Wouldn’t granting the request have “chilling effect” on freedom of speech? If the government can hide its employees because of political speech practiced in anonymous comments on the Internet, won’t that have a tendency to prevent some from speaking their minds for fear of loss of transparency and accountability in government?

Well, I for one am afraid of being abused by our current president, given the kind of rhetoric he has deployed consistently for at least 8 years in public, on record. For example, “… punch back twice as hard.”

Of course with the current president there are the now infamous comments about having the IRS audit people he disagrees with.

Thus, I will continue to withhold any identifying information about my humble self.

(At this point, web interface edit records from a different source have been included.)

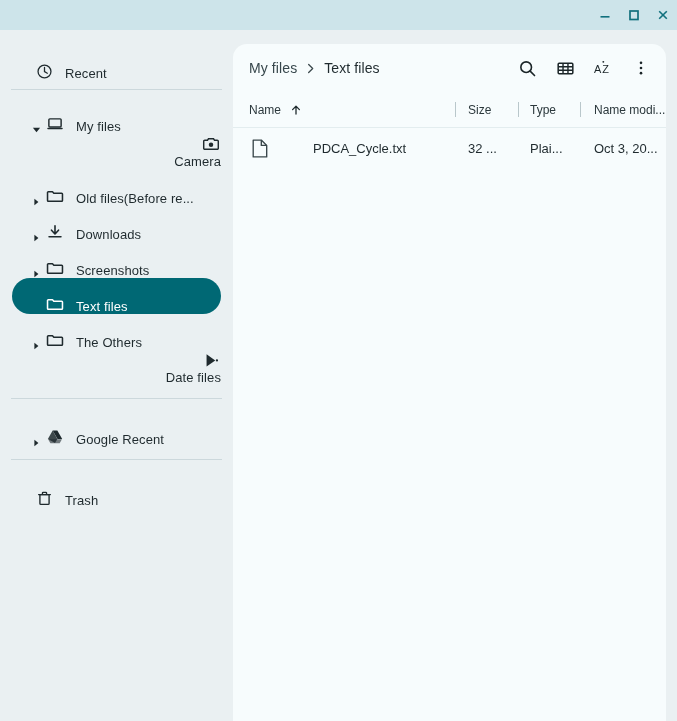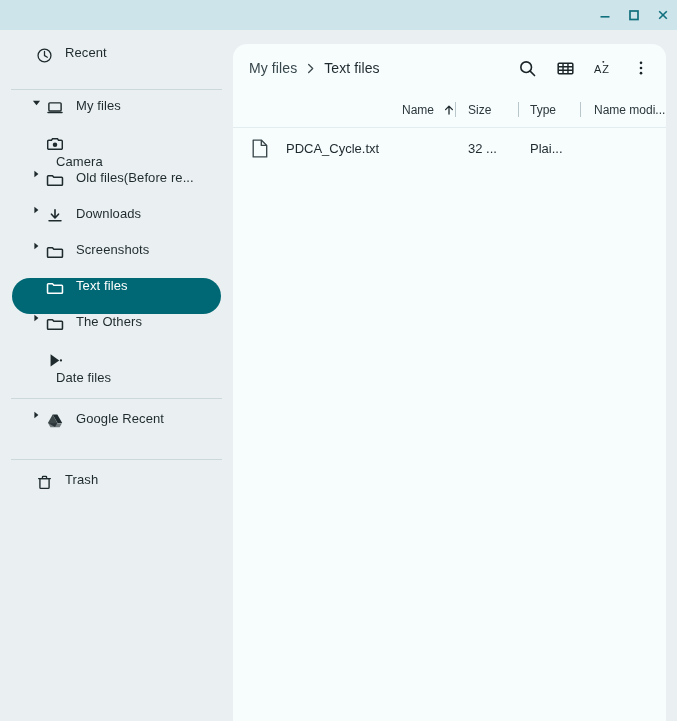"Recent" .nav-item { align-items: flex-start -> flex-end }
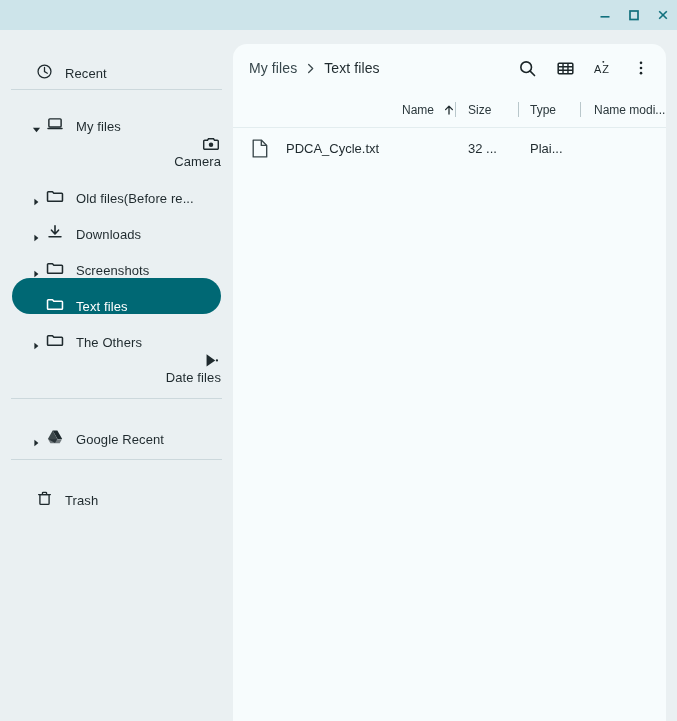"Name" .col-name { justify-content: flex-end -> none }
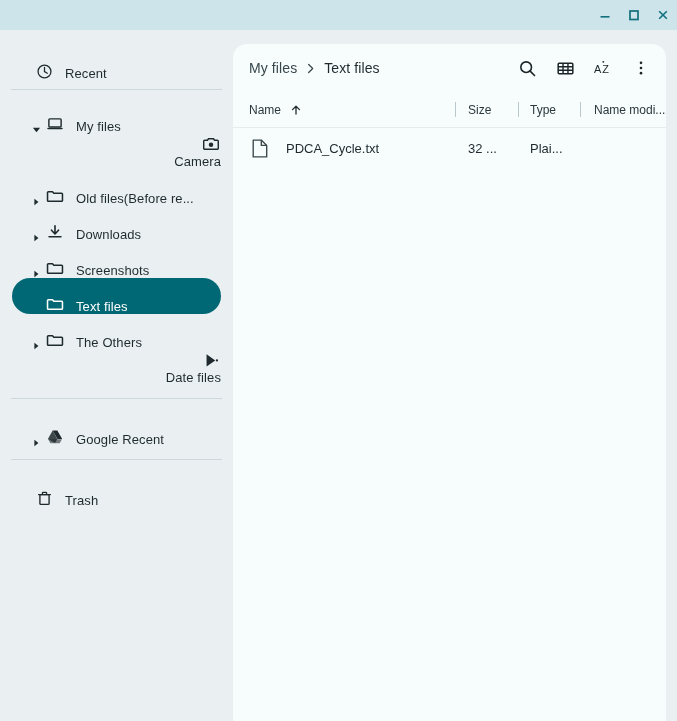"PDCA_Cycle.txt" .cell-name { gap: none -> 27px }
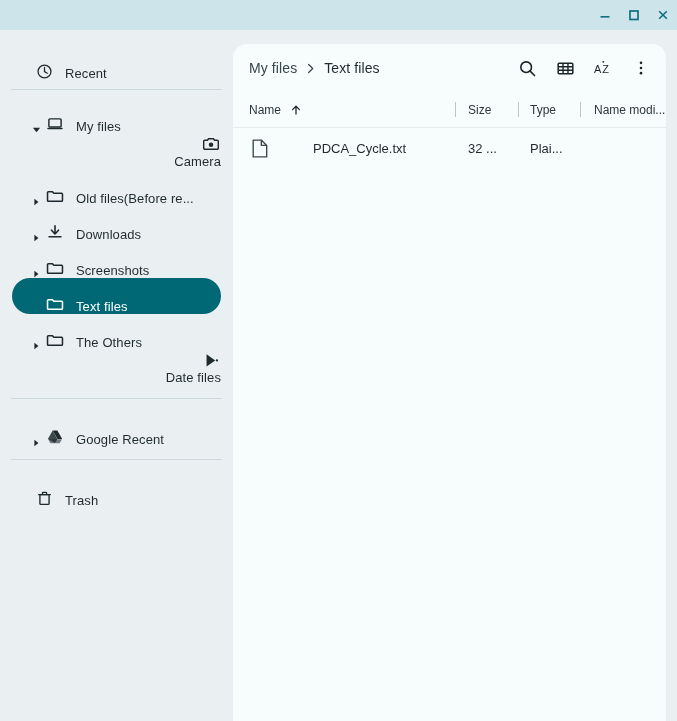"Oct 3, 20..." div.cell { html: none -> <div>Oct 3, 20...</div> }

While I’m at it, were should I sue? How about an inventory of these threats be attached to every single action regarding executive authority or action from now on, plus of course all surveillance and information gathering initiatives whatever the source. Of course I don’t want them knowing where to find me. Look at what they’ve said.

(Don’t get me started on the rhetoric deployed by Madam Former Speaker, the departing Majority Leader, or various advisers, commissioners, assistants and sundry other there but not there members of the administration. Every time one of them calls me a “criminal” without the benefit of trial, or even charge, just conviction, I believe I am at risk of unlimited sanctions.

At least an individual can only pummel you their own self, as an amateur, vs. the government deploying effectively unlimited numbers of trained, practiced pummellers at will.)